The decreased number of players in basketball and baseball would also reduce deviations from the mean. All the extra players in football create more opportunities for one player to deviate from the mean and decide the outcome himself (positively or negatively).

Are you trying to say that one player can decide a football game more than one player can decide a basketball game?
Because that's the most opposite truth.

In Football your Quarterback can be on fire, completely in the zone, but if you don't have an O-Line to block for him, your offense will stall, if your running-back fumbles the ball every time he touches it, you won't score consistently, if your wide-receiver's can't catch, than your QB's talent is worthless.

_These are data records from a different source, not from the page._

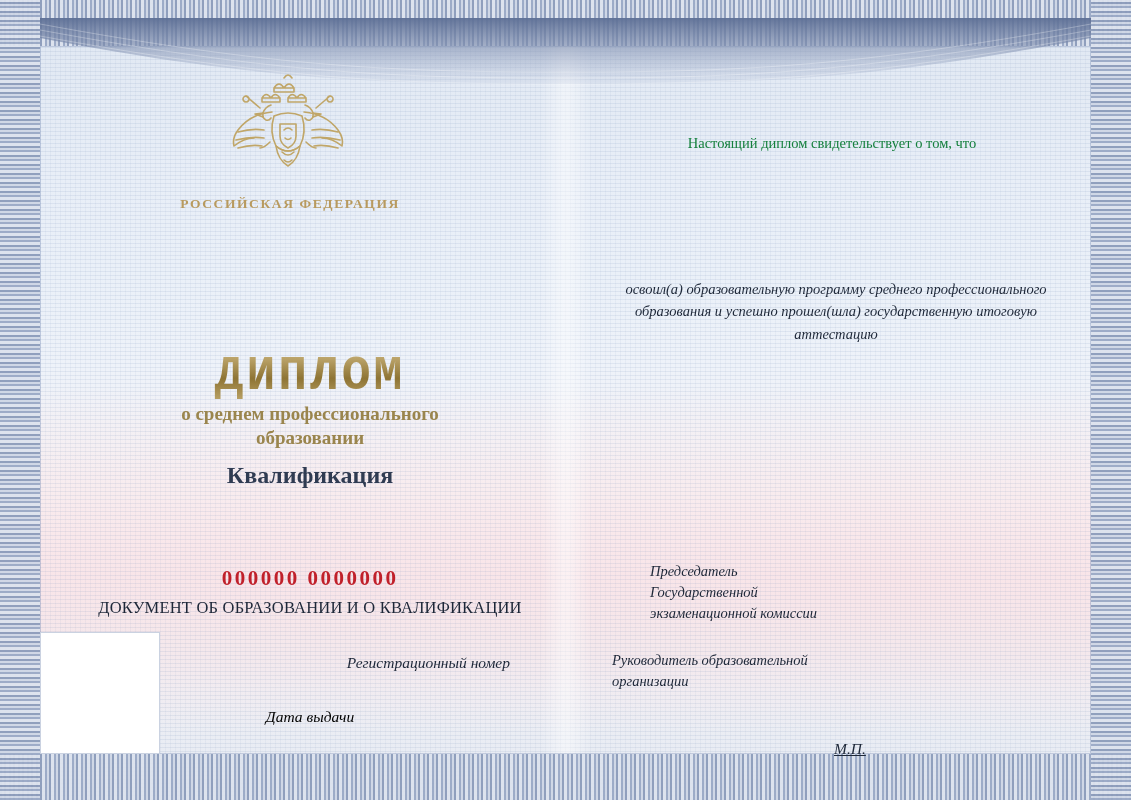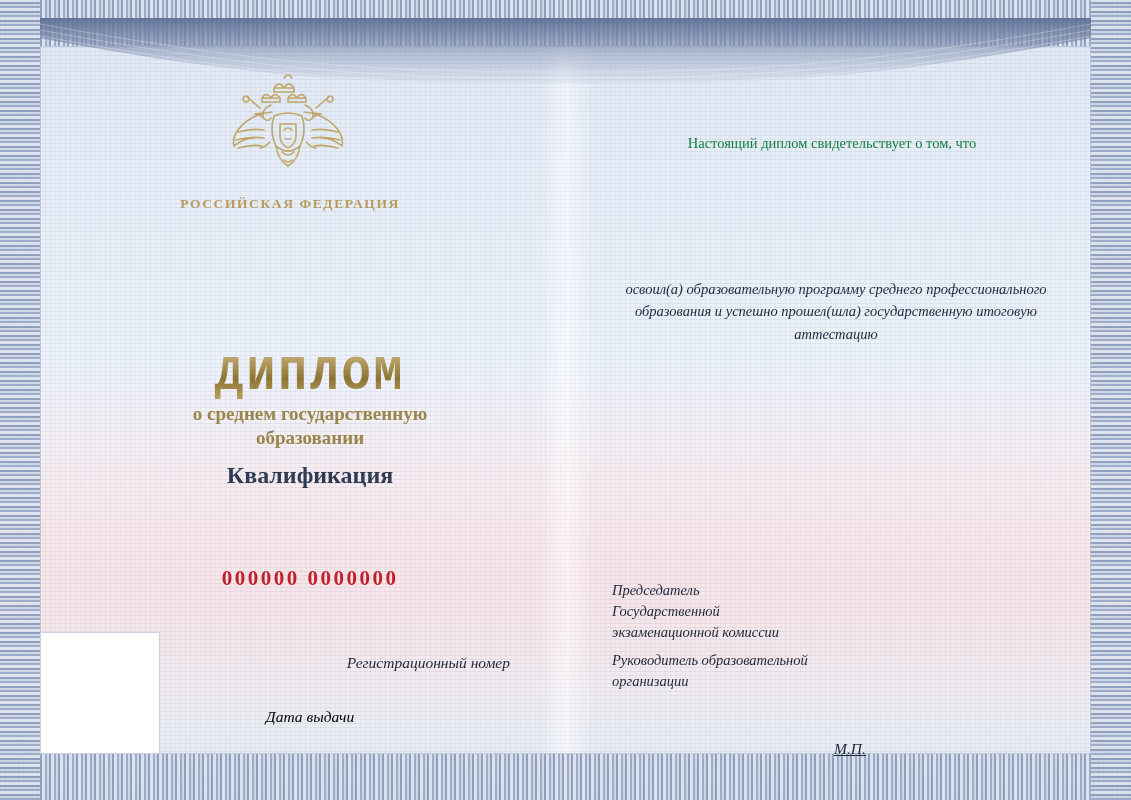"о среднем государственную" div { text: государственную -> профессионального }
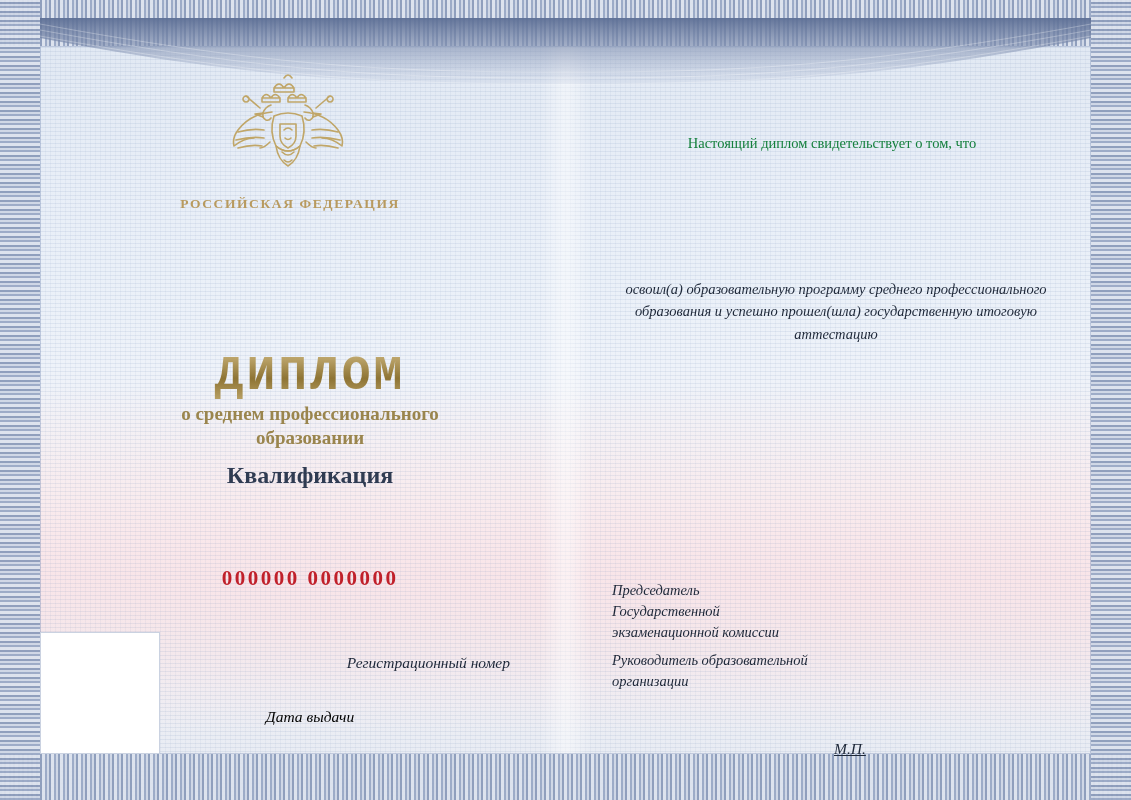"Председатель" .sig-chair { margin-left: none -> 38px; top: 580px -> 561px }
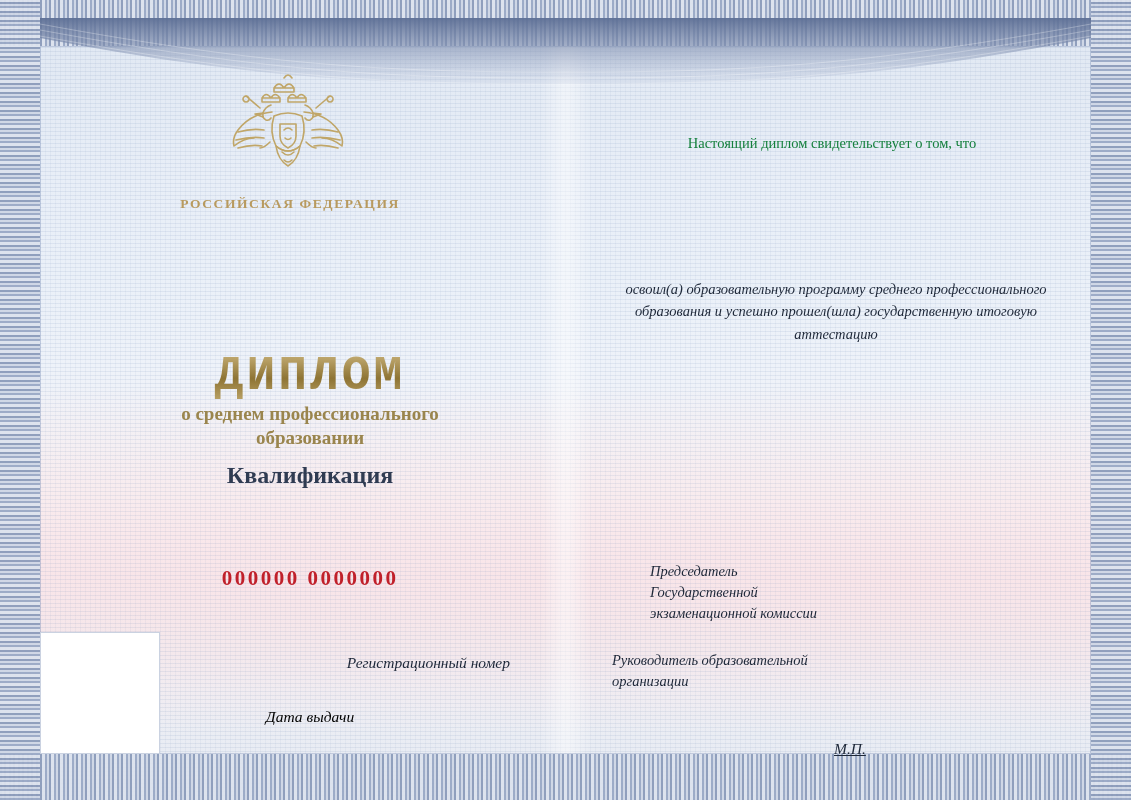"ДОКУМЕНТ ОБ ОБРАЗОВАНИИ И О" div.doc-label { html: none -> <div>ДОКУМЕНТ ОБ ОБРАЗОВАНИИ И О КВАЛИФИКАЦИИ</div> }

In Basketball if Kobe Bryant is on fire, Kobe is on fire. Kobe scores 81 points or 63 points in 3 Quarters when the other team has scored 62. Kevin Love can score 40+ points and pull 30+ rebounds. Isiah Thomas can score 41 points, including 20 in the third, on a painfully sprained ankle.

The fact that Kobe can control his team more than a QB is why BBall is more consistant than Fball. Since it's more consistent, it's not percieved as fair because us fans want to see the talent shuffled around to keep it interesting. The 1v1 standoff between a Pitcher and a Big hitter is another 'concentration' of power that leads to consistency. Does that make sense?

Inconsistency =/= more competitive.
And how is that unfair?
The most talented teams win, because they're the most talented, however the play-offs are a huge question mark this year, anything can happen, just like football and baseball.